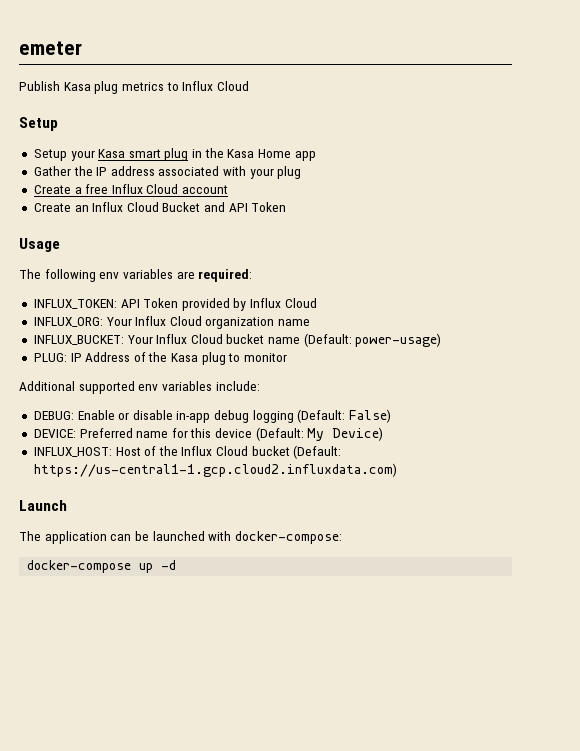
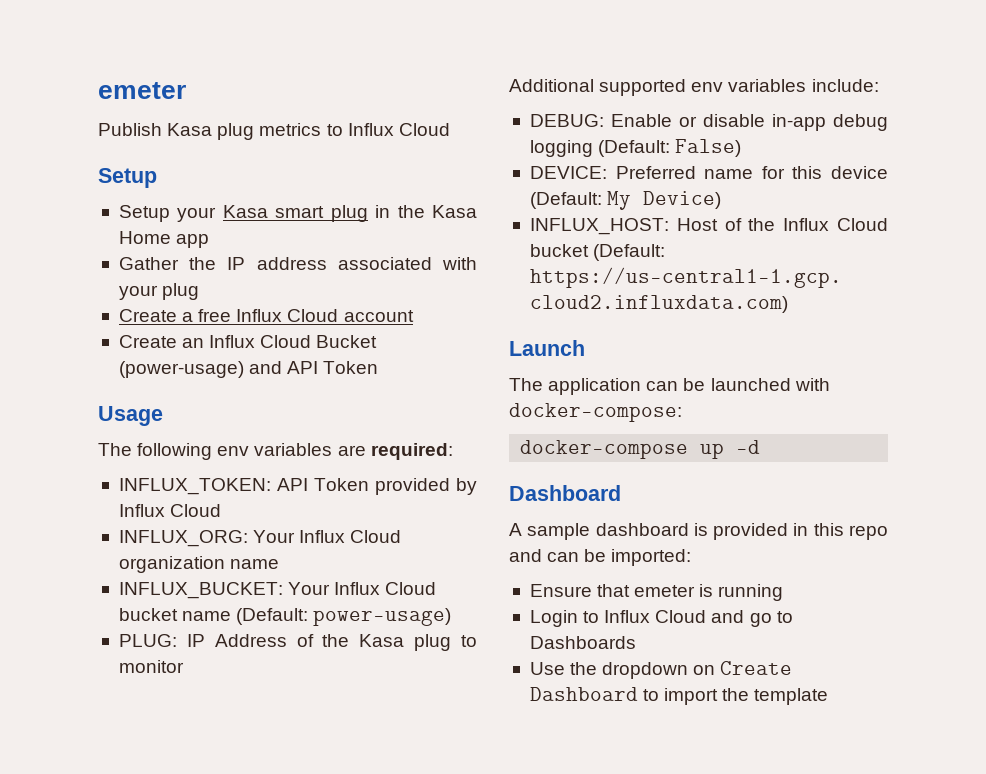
- Create an Influx Cloud Bucket and API Token
+ Create an Influx Cloud Bucket (power-usage) and API Token
  docker-compose up -d
+ Dashboard
+ A sample dashboard is provided in this repo and can be imported:
+ Ensure that emeter is running
+ Login to Influx Cloud and go to Dashboards
+ Use the dropdown on Create Dashboard to import the template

━━━━━━━━━━━━━━━━━━━━━━━━━━━━━━

Take the line containing "emeter is running" as the first line and the last line of the data above as the final one. Write out these lines and all between them exactly.

+ Ensure that emeter is running
+ Login to Influx Cloud and go to Dashboards
+ Use the dropdown on Create Dashboard to import the template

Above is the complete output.